Stephens knows he has a lot to learn from his captain and has grabbed the opportunity with both hands.

“Position wise we’re very similar so kind of that inside midfielder, so learning from his techniques and running patterns and also the way you can manipulate and impact games at certain times as a captain is really inspirational.

"Especially the other boys with Paddy (Dangerfield) and Mitch Duncan in the midfield as well… the experience and knowledge that I can gain through them without even playing an AFL game has been really good.

Selwood for his part enjoyed the youthful energy Stephens brings to the training track.

“He’s a great runner so he was there to be my bunny a bit. I just had to keep trying to catch him,” Selwood says.

“For me it was just trying to work on little things that will help his game, short kicking I think will be crucial with the position that he plays and the role that he plays.

"Clean hands and working on what’s going to happen in the game now, so talking through when you’re playing on players in particular parts of the ground, how you would best play them (is important too).”

Selwood is more than happy to pass on his wealth of knowledge, having been offered the same experience as he learned the ropes as an eager young Cat.

“When I got to the footy club we learned off the older guys back then that the way to find respect is to help each other on the way through, that’s basically where it’s come from,” he says.

“I’ve played with a hell of a lot of good players… now it’s my turn to do that along with the rest of the guys here so the footy club’s in a better place when we leave it."

Stephens is a player earmarked to help lead that next generation of Cats, taken with one of Geelong’s two prized first-round selections in the 2019 National Draft.

Selwood sees plenty of strong qualities in Stephens’ character that will help him make the adjustments required to play at the top level of the sport.

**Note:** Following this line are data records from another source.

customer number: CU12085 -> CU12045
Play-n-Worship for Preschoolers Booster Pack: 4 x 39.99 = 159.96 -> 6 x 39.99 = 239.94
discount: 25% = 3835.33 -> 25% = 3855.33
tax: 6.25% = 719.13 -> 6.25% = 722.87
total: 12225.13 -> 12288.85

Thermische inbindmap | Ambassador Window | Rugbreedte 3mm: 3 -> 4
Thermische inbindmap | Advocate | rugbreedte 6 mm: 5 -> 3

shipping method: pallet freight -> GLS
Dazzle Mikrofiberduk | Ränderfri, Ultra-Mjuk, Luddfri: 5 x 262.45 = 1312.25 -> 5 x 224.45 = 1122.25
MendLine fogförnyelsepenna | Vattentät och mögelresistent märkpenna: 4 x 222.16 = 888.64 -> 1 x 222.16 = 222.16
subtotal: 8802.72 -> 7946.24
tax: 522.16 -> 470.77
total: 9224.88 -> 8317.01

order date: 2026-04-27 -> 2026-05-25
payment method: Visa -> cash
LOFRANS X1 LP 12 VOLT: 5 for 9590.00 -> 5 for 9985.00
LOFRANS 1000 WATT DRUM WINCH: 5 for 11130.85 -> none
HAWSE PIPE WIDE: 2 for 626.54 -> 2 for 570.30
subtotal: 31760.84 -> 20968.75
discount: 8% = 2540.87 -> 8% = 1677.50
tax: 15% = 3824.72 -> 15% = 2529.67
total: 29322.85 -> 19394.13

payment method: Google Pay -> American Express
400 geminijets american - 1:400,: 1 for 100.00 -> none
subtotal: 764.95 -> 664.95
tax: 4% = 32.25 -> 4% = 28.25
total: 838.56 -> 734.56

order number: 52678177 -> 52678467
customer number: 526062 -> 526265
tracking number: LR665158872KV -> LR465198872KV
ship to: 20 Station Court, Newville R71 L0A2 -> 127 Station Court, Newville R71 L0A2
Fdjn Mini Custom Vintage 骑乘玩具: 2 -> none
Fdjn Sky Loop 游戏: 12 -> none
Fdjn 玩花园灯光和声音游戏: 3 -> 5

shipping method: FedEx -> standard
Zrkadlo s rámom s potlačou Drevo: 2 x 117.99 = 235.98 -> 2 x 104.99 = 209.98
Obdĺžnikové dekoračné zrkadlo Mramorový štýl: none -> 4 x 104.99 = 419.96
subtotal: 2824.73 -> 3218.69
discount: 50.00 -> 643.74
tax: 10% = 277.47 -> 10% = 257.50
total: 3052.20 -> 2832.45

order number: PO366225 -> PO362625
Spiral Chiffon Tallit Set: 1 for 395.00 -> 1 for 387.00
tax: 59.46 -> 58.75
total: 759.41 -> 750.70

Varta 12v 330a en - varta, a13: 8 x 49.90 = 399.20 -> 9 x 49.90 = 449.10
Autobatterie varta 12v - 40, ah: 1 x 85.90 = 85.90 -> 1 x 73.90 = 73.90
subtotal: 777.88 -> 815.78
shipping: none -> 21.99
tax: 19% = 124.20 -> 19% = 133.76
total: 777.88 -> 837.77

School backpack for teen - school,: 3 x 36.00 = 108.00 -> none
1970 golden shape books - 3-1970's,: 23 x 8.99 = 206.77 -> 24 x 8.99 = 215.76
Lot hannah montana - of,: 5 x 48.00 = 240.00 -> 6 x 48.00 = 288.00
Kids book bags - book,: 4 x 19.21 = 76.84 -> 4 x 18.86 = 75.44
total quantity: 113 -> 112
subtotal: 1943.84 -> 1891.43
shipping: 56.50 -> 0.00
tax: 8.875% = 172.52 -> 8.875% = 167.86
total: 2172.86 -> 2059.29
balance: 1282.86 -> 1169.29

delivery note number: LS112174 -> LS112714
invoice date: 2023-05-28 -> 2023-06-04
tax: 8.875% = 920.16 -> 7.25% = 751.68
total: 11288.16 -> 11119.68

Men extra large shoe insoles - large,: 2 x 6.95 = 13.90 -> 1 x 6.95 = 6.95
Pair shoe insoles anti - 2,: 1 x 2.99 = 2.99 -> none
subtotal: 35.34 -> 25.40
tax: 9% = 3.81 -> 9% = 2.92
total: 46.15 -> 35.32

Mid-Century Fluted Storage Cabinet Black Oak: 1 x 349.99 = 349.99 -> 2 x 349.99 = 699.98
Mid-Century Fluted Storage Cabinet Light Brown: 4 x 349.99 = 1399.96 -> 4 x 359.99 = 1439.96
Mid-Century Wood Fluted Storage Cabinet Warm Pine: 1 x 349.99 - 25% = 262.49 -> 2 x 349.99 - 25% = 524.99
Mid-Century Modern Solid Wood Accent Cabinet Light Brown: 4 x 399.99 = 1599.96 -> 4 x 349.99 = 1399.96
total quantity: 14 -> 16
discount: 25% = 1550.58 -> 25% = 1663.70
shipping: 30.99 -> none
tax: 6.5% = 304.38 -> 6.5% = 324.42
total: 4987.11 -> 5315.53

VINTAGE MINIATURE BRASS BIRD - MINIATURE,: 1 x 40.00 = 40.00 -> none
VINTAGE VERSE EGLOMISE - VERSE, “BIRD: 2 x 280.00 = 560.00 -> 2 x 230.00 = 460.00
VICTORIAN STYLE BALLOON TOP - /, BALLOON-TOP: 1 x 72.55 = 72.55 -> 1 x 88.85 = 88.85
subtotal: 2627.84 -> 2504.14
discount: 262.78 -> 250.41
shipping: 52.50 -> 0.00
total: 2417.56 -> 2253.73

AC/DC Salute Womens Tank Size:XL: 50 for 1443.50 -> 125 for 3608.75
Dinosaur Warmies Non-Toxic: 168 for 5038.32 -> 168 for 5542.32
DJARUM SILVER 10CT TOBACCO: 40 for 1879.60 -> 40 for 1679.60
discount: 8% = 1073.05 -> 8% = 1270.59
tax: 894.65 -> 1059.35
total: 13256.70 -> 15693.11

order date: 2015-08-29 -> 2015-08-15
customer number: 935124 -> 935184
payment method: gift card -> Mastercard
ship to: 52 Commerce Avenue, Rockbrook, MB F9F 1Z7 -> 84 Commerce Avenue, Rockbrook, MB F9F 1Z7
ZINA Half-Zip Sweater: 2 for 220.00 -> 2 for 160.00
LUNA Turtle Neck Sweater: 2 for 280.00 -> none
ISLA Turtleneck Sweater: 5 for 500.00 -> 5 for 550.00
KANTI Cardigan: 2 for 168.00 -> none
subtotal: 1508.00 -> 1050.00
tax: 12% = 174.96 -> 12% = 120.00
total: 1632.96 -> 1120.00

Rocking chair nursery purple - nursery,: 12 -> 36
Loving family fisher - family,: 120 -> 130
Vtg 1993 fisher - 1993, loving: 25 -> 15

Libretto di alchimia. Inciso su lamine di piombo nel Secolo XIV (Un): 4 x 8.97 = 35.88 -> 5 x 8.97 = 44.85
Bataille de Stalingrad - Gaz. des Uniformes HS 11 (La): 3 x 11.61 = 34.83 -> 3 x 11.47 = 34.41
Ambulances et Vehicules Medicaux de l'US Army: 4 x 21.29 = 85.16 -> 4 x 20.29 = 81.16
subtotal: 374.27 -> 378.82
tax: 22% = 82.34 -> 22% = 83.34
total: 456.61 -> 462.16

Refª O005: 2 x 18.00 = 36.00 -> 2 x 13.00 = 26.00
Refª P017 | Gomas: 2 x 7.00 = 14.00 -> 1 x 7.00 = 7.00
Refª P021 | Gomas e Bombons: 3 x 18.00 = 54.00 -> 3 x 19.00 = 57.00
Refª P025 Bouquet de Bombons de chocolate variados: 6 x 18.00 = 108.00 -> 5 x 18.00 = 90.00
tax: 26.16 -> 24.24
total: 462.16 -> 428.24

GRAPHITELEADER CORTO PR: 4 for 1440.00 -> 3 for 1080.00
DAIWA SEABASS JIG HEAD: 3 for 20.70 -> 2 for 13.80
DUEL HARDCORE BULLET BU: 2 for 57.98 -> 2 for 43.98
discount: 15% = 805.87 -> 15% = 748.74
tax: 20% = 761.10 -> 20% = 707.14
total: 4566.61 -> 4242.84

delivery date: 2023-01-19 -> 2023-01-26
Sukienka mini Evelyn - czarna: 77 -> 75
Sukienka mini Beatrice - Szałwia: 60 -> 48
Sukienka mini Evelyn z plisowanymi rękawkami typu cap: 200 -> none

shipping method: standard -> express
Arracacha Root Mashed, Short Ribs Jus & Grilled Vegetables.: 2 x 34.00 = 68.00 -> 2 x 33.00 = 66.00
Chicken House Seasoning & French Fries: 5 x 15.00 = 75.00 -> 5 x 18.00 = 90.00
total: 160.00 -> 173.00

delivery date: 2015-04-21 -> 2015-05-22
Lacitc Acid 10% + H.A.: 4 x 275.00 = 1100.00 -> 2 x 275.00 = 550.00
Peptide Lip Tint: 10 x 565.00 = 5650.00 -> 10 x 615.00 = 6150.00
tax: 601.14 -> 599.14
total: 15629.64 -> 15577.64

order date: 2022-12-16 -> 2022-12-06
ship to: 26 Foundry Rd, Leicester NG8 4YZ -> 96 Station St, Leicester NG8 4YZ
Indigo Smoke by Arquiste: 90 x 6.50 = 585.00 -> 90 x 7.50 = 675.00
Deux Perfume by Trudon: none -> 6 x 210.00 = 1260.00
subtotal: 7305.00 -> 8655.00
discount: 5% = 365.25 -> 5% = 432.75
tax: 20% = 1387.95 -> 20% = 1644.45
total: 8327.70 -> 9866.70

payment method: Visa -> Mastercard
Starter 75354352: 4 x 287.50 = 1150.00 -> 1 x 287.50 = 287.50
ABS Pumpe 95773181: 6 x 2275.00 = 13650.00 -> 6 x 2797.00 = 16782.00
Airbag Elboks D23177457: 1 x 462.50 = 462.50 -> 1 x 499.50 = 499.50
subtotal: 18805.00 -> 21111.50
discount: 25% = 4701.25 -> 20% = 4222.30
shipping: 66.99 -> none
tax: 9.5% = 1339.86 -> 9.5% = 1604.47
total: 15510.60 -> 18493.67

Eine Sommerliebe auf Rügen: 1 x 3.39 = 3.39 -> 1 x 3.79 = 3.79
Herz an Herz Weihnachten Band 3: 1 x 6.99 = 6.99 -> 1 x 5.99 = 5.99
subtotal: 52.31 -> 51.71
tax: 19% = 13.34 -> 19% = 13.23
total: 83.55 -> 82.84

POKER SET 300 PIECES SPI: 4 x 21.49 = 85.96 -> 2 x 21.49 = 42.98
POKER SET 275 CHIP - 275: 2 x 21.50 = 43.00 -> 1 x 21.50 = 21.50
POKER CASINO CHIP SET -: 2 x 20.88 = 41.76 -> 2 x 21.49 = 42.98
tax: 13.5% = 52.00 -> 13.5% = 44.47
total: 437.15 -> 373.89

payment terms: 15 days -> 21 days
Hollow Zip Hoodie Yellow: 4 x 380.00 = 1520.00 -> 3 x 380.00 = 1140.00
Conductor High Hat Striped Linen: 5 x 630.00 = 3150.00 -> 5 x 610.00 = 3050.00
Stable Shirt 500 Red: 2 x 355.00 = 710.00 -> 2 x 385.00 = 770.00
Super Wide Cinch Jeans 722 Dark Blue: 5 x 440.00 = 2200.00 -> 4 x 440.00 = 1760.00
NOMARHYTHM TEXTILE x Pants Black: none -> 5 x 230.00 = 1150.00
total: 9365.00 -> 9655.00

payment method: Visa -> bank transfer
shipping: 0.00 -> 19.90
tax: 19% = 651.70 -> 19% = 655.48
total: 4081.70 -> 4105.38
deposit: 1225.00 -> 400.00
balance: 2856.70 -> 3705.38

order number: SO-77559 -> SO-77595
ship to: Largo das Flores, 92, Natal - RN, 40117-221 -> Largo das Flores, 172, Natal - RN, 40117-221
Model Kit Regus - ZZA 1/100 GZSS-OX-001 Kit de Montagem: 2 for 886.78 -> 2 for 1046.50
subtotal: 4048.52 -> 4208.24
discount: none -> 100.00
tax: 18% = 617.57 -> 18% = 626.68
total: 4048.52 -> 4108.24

“Cooper is a self-motivator which I really like. He’ll get up and want to get to work. He reaches out which is really important, it can’t be just a one-way thing,” he says.

“He’s a great listener, a thinker of the game and he’s got a bug to be the best possible player he can be.

“He’s really easy to work with, I love the way he loves the game.”

Stephens could be loving the game at AFL level sooner rather than later if you ask his captain. 

“I think that he’s more ready than he probably thinks he is to step up to that AFL level,” Selwood says.

“We’ll need him at some stage throughout the year so preparing him to feel as comfortable as possible is the key right now.”

Stephens is ready to work hard to make that dream a reality.

“With the short turnarounds now, I don’t think anyone is going to be gifted a game so I’m just going to keep working hard and keep trying to learn as much as I can and increase my knowledge so just trying to earn that game is the goal.”